WHAT NEEDS TO BE DONE: Only one stretch of the data below is needed. Output the lines from the one with "text: Небылица ->" up to and including the one with "-> <div> <div>Text</div>", exactly as they stand.
(Beginning of INPUT DATA)
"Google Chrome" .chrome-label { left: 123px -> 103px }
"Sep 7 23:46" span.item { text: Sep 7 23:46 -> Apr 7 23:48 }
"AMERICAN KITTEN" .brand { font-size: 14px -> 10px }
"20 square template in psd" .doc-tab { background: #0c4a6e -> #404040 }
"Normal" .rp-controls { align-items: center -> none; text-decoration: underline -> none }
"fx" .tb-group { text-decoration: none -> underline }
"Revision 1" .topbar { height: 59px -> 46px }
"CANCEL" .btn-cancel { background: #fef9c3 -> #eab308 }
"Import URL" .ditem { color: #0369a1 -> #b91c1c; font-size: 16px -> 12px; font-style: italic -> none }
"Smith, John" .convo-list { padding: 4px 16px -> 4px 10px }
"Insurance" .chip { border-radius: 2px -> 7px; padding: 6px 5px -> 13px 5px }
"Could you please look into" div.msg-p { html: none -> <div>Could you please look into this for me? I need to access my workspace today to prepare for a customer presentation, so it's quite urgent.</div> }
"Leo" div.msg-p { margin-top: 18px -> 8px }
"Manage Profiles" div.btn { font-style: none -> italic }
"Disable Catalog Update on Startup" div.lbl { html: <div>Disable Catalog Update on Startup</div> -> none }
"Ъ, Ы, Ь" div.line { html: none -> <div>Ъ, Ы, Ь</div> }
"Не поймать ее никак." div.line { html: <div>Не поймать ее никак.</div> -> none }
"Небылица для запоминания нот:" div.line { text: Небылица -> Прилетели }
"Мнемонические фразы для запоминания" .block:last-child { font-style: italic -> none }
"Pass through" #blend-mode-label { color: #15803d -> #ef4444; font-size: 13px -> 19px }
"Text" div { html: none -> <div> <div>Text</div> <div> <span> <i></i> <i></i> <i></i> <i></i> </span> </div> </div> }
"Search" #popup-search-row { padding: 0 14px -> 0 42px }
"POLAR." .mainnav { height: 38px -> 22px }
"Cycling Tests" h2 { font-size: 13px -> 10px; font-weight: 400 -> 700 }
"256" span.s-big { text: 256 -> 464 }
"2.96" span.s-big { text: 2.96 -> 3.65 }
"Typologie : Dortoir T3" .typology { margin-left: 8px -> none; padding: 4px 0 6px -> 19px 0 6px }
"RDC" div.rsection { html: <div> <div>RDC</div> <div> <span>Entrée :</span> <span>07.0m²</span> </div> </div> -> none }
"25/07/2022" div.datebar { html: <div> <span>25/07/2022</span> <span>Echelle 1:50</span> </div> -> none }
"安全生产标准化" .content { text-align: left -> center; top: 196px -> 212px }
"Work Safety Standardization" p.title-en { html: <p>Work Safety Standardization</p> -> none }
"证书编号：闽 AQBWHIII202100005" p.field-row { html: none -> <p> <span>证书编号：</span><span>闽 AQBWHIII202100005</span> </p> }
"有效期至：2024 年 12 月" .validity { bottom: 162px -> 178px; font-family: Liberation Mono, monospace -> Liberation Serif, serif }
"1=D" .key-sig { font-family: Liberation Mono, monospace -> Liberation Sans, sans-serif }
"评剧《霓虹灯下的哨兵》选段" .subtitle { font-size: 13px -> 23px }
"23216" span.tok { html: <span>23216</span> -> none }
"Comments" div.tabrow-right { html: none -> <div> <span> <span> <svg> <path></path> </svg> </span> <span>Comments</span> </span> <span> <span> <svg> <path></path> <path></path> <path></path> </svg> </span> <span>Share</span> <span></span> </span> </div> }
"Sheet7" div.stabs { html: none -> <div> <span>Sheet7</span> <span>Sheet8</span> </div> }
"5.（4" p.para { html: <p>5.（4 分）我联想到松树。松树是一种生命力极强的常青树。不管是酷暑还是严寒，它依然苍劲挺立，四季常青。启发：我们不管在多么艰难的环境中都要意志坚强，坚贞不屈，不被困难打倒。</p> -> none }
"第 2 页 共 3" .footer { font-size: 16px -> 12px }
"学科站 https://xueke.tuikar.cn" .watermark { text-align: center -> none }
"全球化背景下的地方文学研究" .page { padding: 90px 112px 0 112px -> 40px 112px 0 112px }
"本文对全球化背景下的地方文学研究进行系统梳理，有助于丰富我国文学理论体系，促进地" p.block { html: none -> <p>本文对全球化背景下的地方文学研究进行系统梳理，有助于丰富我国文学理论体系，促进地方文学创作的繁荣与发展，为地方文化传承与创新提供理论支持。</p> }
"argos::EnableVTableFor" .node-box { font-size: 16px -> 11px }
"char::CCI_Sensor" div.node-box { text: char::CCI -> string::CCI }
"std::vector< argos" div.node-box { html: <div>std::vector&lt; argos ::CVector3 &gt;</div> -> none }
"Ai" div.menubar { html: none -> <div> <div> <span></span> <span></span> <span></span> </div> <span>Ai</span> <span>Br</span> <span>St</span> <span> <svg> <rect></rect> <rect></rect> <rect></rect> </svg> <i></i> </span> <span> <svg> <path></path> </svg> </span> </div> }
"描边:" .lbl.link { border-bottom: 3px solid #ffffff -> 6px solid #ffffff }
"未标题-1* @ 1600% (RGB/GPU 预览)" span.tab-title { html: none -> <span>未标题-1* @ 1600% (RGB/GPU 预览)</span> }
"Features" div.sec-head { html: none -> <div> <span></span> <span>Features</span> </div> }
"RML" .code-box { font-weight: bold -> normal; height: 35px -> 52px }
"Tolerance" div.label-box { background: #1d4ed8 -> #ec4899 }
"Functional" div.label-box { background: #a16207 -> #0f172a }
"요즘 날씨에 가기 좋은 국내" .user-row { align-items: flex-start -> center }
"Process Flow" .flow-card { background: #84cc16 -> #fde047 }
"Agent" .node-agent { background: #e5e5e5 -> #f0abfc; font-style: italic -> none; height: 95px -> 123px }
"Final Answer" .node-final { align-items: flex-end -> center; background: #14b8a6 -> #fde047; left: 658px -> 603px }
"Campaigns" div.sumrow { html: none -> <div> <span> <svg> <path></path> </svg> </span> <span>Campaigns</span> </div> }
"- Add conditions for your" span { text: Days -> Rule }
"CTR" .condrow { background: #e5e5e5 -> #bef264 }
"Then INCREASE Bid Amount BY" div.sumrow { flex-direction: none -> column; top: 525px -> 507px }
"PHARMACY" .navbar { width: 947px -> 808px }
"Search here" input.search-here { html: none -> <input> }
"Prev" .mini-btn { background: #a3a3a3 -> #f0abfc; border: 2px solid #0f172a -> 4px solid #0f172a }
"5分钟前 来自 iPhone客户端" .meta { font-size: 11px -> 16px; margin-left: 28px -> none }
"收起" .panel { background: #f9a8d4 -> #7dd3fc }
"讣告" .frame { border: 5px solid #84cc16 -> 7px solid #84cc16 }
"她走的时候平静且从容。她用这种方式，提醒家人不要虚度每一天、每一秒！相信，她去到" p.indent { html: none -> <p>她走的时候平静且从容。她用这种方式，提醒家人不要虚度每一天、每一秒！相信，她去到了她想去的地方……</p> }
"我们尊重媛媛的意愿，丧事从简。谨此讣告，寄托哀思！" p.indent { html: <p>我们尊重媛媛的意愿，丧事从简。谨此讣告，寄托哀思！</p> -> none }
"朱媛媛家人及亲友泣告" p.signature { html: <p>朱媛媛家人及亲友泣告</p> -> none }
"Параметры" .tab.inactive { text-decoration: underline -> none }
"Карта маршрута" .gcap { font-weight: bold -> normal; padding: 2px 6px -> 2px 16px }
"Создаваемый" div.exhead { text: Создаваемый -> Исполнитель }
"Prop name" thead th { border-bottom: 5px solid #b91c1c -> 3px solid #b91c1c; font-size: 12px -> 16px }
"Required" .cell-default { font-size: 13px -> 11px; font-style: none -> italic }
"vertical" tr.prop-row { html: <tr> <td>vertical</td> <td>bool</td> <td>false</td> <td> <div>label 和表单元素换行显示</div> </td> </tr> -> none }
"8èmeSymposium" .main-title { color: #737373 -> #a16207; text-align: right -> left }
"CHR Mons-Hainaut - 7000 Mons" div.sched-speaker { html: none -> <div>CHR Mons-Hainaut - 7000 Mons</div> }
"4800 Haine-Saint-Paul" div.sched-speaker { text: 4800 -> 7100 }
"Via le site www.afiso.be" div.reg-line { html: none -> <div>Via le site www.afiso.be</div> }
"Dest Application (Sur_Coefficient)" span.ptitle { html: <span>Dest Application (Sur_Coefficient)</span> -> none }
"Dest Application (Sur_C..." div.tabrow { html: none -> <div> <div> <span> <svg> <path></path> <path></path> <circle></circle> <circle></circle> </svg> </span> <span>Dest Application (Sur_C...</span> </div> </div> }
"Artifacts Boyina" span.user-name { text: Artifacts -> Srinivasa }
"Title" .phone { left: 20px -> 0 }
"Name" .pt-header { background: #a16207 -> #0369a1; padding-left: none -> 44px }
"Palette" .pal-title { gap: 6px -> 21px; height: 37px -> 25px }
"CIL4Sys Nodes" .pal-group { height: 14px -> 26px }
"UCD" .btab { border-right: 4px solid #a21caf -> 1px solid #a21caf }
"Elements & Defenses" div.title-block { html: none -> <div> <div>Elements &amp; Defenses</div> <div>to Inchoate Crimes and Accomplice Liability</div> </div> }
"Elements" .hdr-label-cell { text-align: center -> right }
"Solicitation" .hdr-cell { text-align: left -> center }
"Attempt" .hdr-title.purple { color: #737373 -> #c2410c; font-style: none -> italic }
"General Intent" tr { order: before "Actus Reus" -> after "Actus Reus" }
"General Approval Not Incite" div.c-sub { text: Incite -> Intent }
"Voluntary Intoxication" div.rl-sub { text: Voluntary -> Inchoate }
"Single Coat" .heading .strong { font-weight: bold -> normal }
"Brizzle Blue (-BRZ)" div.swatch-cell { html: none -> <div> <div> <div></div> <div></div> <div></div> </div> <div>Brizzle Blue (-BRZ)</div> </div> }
(End of INPUT DATA)
WRITTEN RESPONSE:
"Небылица для запоминания нот:" div.line { text: Небылица -> Прилетели }
"Мнемонические фразы для запоминания" .block:last-child { font-style: italic -> none }
"Pass through" #blend-mode-label { color: #15803d -> #ef4444; font-size: 13px -> 19px }
"Text" div { html: none -> <div> <div>Text</div> <div> <span> <i></i> <i></i> <i></i> <i></i> </span> </div> </div> }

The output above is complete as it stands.